Instructions for the task
From the data, return each line holding the word "size".

Segment Open

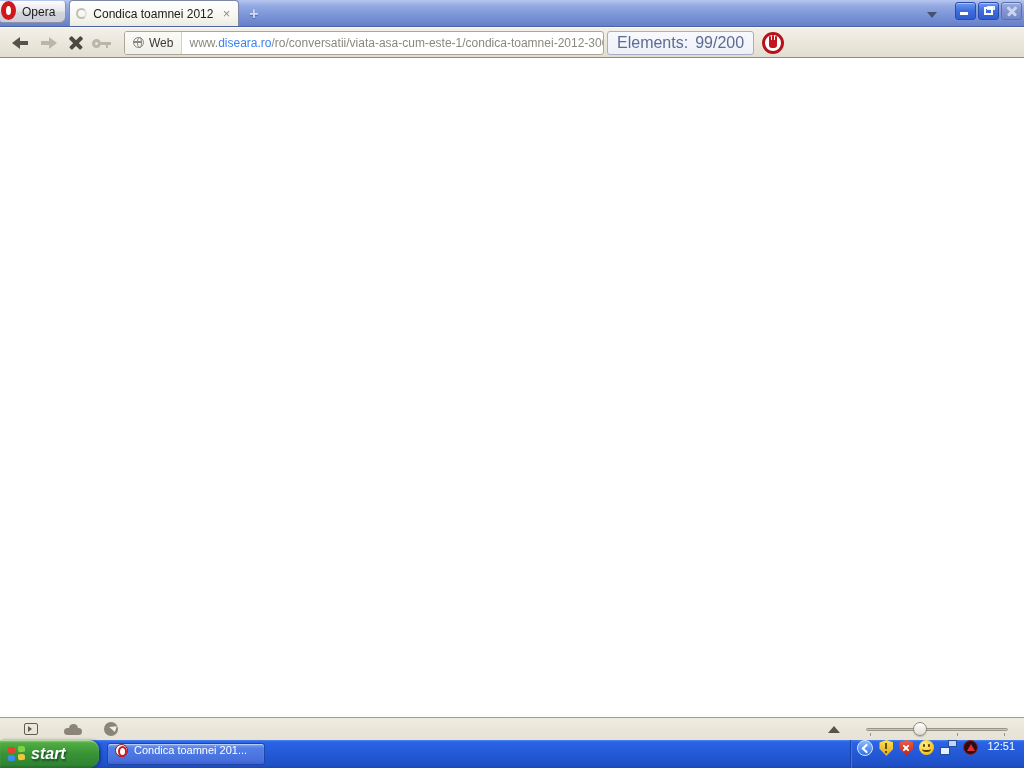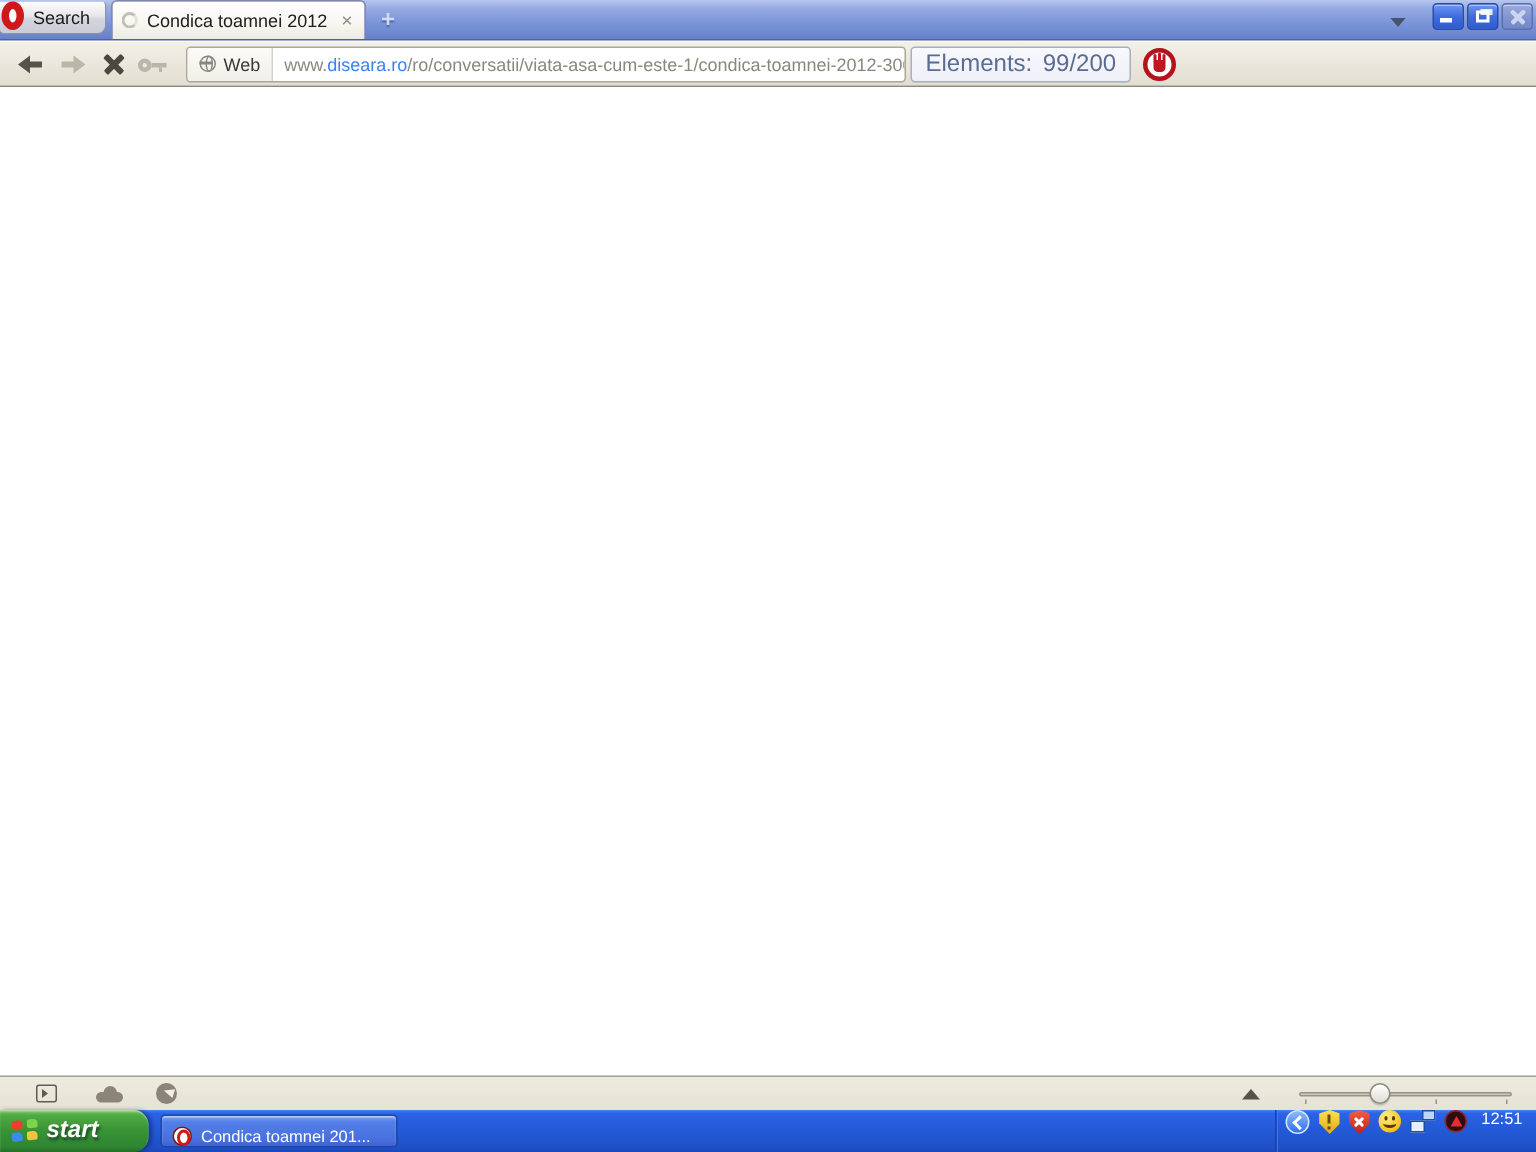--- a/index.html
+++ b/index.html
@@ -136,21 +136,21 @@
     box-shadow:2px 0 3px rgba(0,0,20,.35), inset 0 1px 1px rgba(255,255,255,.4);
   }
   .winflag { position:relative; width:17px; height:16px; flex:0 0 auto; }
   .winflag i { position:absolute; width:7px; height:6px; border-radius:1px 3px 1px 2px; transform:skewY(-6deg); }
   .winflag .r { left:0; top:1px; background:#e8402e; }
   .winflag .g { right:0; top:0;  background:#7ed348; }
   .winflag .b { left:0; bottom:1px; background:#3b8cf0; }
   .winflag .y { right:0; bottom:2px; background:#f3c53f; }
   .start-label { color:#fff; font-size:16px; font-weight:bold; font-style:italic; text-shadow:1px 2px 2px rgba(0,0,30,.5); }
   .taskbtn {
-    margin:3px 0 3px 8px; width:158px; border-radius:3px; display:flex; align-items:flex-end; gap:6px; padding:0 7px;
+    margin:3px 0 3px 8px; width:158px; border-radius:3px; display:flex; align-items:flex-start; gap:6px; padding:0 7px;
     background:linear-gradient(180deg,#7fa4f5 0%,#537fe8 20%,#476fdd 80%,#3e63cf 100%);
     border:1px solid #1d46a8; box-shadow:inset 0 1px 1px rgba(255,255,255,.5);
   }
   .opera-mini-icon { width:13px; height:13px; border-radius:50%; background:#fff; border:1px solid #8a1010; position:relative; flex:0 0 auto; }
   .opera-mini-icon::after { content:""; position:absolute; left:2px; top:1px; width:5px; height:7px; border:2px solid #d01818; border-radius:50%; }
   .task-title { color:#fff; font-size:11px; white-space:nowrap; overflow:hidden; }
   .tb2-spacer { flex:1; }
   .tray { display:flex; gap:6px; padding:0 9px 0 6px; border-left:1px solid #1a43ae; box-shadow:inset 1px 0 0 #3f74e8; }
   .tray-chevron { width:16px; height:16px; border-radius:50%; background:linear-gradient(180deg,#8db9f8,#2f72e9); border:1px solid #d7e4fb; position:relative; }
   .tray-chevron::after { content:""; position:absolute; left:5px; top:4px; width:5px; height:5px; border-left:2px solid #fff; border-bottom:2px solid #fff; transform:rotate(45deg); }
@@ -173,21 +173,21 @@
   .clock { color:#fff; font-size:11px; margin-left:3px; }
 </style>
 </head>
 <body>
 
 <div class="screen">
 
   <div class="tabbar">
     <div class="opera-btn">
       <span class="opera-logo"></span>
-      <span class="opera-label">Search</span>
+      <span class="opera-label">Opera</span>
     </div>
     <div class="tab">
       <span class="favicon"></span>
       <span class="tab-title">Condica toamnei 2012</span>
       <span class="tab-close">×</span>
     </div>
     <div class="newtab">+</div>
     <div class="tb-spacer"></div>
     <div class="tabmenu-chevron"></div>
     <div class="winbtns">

Segment Closed

Task result
   .start-label { color:#fff; font-size:16px; font-weight:bold; font-style:italic; text-shadow:1px 2px 2px rgba(0,0,30,.5); }
   .task-title { color:#fff; font-size:11px; white-space:nowrap; overflow:hidden; }
   .clock { color:#fff; font-size:11px; margin-left:3px; }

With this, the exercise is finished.